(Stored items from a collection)
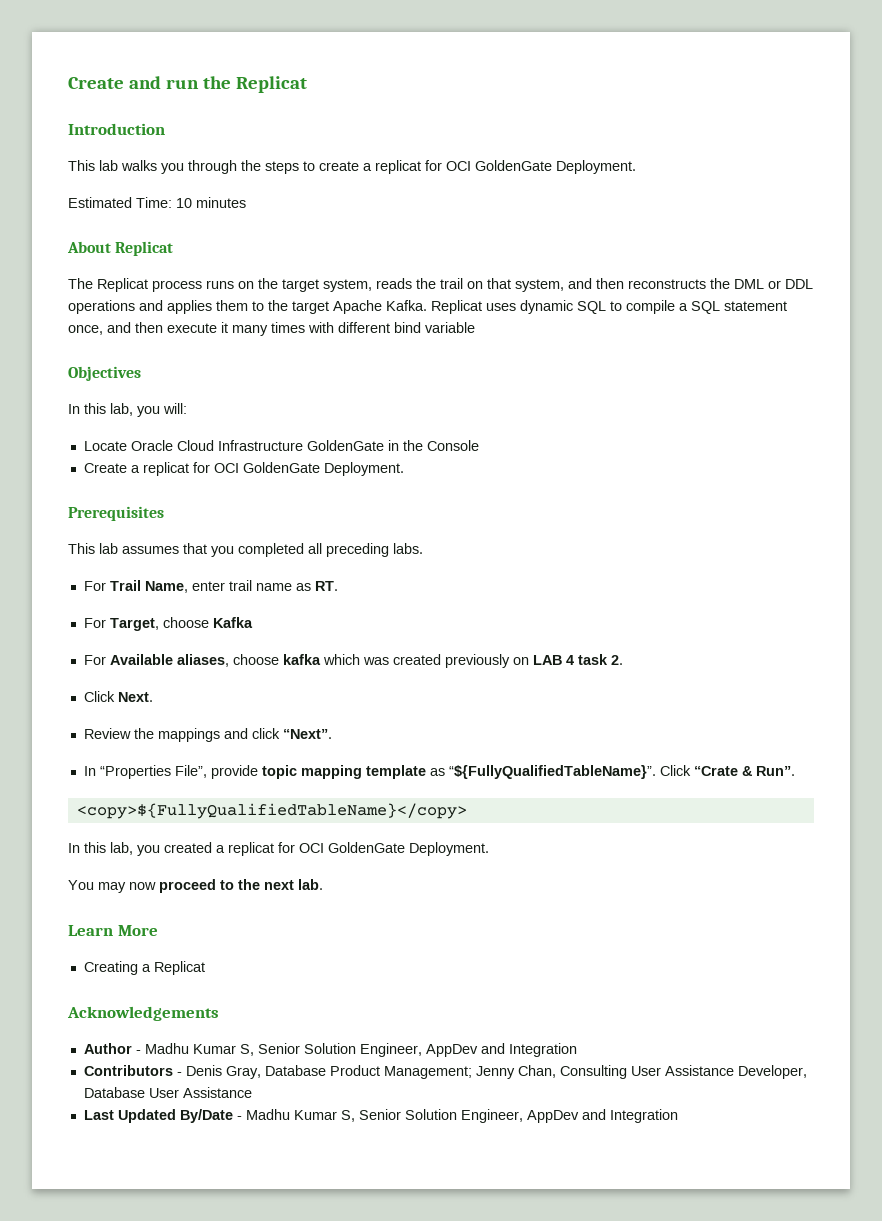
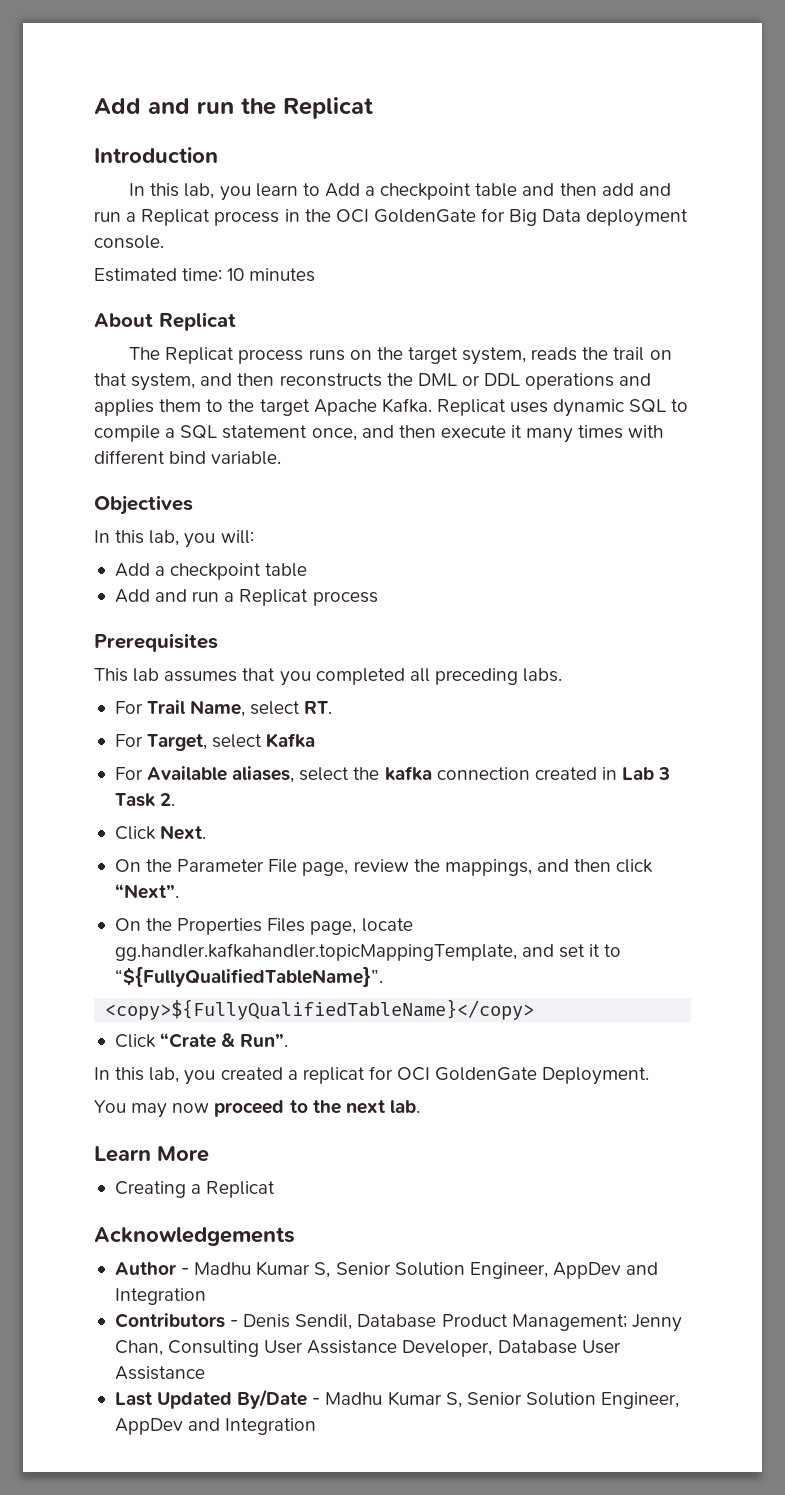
- Create and run the Replicat
+ Add and run the Replicat
- This lab walks you through the steps to create a replicat for OCI GoldenGate Deployment.
+ In this lab, you learn to Add a checkpoint table and then add and run a Replicat process in the OCI GoldenGate for Big Data deployment console.
- Estimated Time: 10 minutes
+ Estimated time: 10 minutes
- Replicat uses dynamic SQL to compile a SQL statement once, and then execute it many times with different bind variable
+ Replicat uses dynamic SQL to compile a SQL statement once, and then execute it many times with different bind variable.
  In this lab, you will:
- Locate Oracle Cloud Infrastructure GoldenGate in the Console
- Create a replicat for OCI GoldenGate Deployment.
+ Add a checkpoint table
+ Add and run a Replicat process
- For Trail Name, enter trail name as RT.
+ For Trail Name, select RT.
- For Target, choose Kafka
+ For Target, select Kafka
- For Available aliases, choose kafka which was created previously on LAB 4 task 2.
+ For Available aliases, select the kafka connection created in Lab 3 Task 2.
  Click Next.
- Review the mappings and click “Next”.
- In “Properties File”, provide topic mapping template as “${FullyQualifiedTableName}”. Click “Crate & Run”.
+ On the Parameter File page, review the mappings, and then click “Next”.
+ On the Properties Files page, locate gg.handler.kafkahandler.topicMappingTemplate, and set it to “${FullyQualifiedTableName}”.
+ <copy>${FullyQualifiedTableName}</copy>
+ Click “Crate & Run”.
- <copy>${FullyQualifiedTableName}</copy>
- Contributors - Denis Gray, Database Product Management; Jenny Chan, Consulting User Assistance Developer, Database User Assistance
+ Contributors - Denis Sendil, Database Product Management; Jenny Chan, Consulting User Assistance Developer, Database User Assistance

#### EXERCISE BRIEF
All lines above that hold the string "User" should be copied.

#### EXERCISE ANSWER
- Contributors - Denis Gray, Database Product Management; Jenny Chan, Consulting User Assistance Developer, Database User Assistance
+ Contributors - Denis Sendil, Database Product Management; Jenny Chan, Consulting User Assistance Developer, Database User Assistance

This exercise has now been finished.